Confronting the Existential: Climate Change and the 85% Unbuilt India 

Perhaps the most profound insight from the post-case-study period comes from NITI Aayog’s landmark series of reports on Scenarios towards Viksit Bharat and Net Zero, released in February 2026 . These reports integrate India’s development priorities with its climate commitments for the first time in a comprehensive, government-led study. The findings reshape the entire development debate. 

The headline numbers are staggering. To achieve Net Zero by 2070, India will require an unprecedented investment of $22.7 trillion by 2070, with a projected financing gap of $6.5 trillion that must come from external sources . 

But the most hopeful statistic, and the one that reframes the entire Viksit Bharat project, is this: 85% of the India that will exist in 2047 is yet to be built . This means that the roads, homes, factories, and cities of the future have not yet been constructed. This is not a liability; it is an extraordinary opportunity. 

India can leapfrog the carbon-intensive development paths of the West. By mandating passive building design, super-efficient appliances, and low-carbon construction materials now, India can avoid locking itself into decades of high emissions . The buildings sector is a prime example: commercial floor space is expected to increase four to seven times by 2070, and air-conditioner ownership is projected to rise from about 10% to over 80% . The energy demand implications are enormous, but so is the potential for innovation in green cooling and sustainable architecture. 

The reports also make a pragmatic admission: India’s coal consumption will continue to rise until 2047 . This is a recognition of the principle of “Common but Differentiated Responsibility” and the need for a just transition that does not sacrifice development for decarbonization.

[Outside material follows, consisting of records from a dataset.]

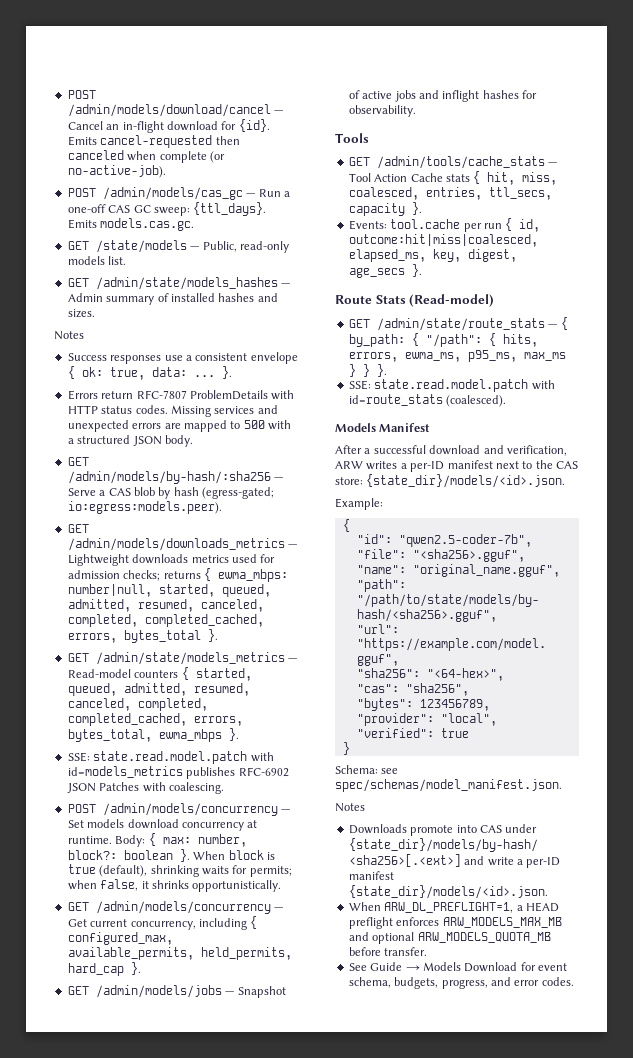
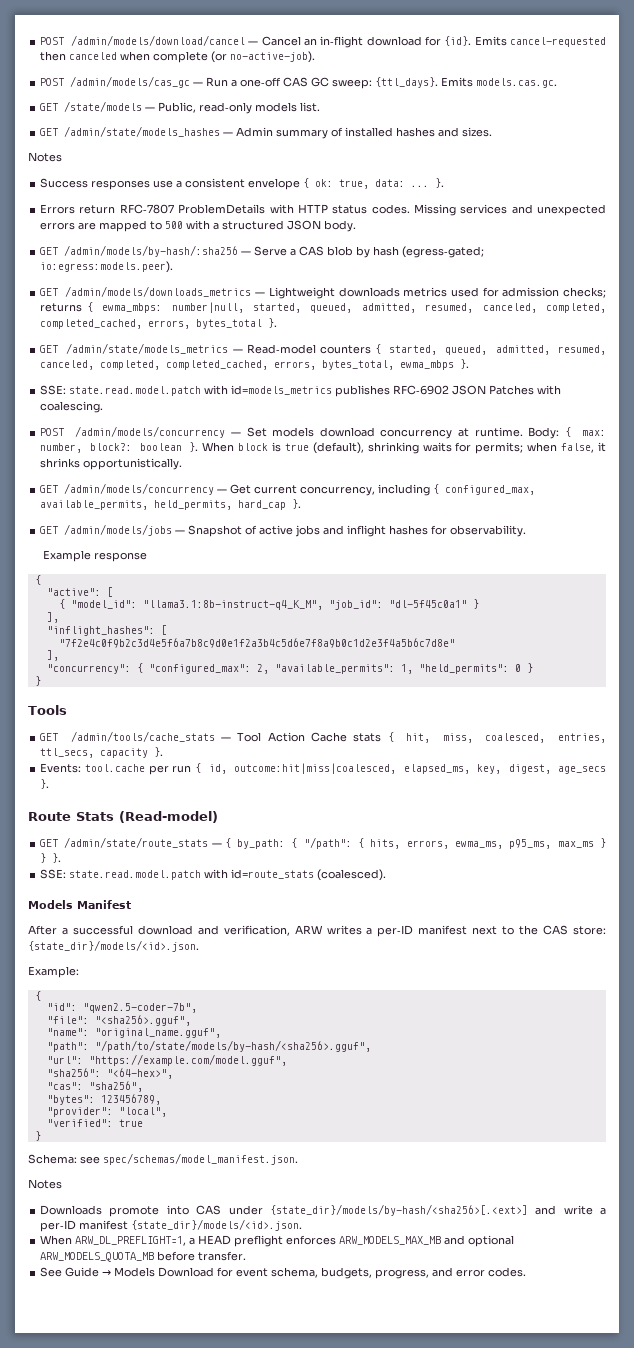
+ Example response
+ {
+ "active": [
+ { "model_id": "llama3.1:8b-instruct-q4_K_M", "job_id": "dl-5f45c0a1" }
+ ],
+ "inflight_hashes": [
+ "7f2e4c0f9b2c3d4e5f6a7b8c9d0e1f2a3b4c5d6e7f8a9b0c1d2e3f4a5b6c7d8e"
+ ],
+ "concurrency": { "configured_max": 2, "available_permits": 1, "held_permits": 0 }
+ }

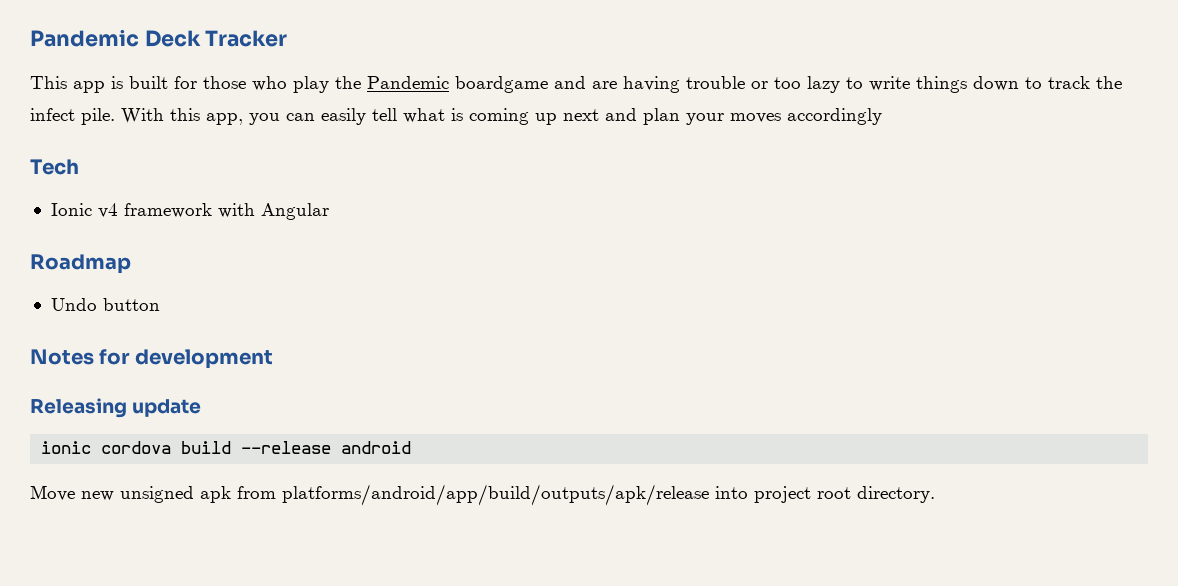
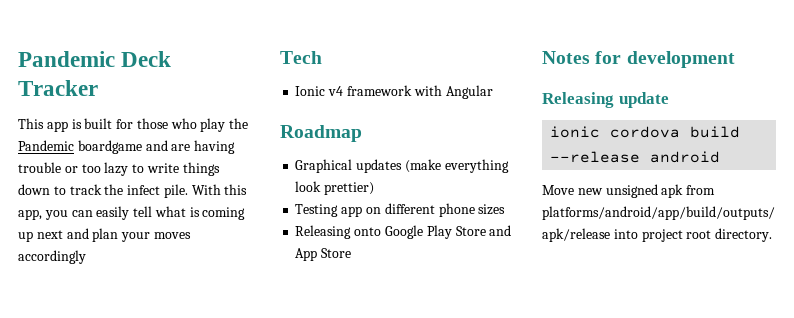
- Undo button
+ Graphical updates (make everything look prettier)
+ Testing app on different phone sizes
+ Releasing onto Google Play Store and App Store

The strategy is clear: electrify everything, green the electricity grid, promote circularity, and seek cheaper external finance . 

Conclusion: The Verdict on the Path 

So, is India on a credible path to becoming a $30 trillion developed economy by 2047? The evidence from the months surrounding the HBS case study’s release suggests a nuanced answer. 

The foundation is stronger than it has ever been. The macroeconomic indicators are robust, the reform agenda is ambitious and far-reaching, and the federal structure is being reoriented to empower states as the drivers of growth. The integration of climate goals with development planning represents a sophisticated understanding of 21st-century challenges. 

However, the path is fraught with peril. The implementation gap between legislation and on-the-ground reality remains the single biggest risk. The innovation deficit and the challenge of creating a research culture that retains its best minds is a slow-burning crisis. The sheer scale of investment required for the green transition—$22.7 trillion—is mind-boggling and will require a level of global cooperation that is currently under severe strain due to geoeconomic fragmentation. 

The HBS case asks how leaders might reconcile past institutional inheritances with the demands of a modernizing economy. The answer emerging from New Delhi and the state capitals is a multi-pronged strategy: use digital public infrastructure to bypass old inefficiencies, reform laws to create a formal economy, empower states to compete and collaborate, and treat the climate crisis as the ultimate industrial opportunity. 

The Viksit Bharat @ 2047 vision is not a prediction; it is a direction of travel. As NITI Aayog‘s Suman Bery noted, India’s pathway will be influential for the entire Global South . The world is watching to see if this ancient civilization can, by building 85% of its future from scratch, create a new model for development—one that is prosperous, equitable, and sustainable. The path is laid out; the journey has begun in earnest.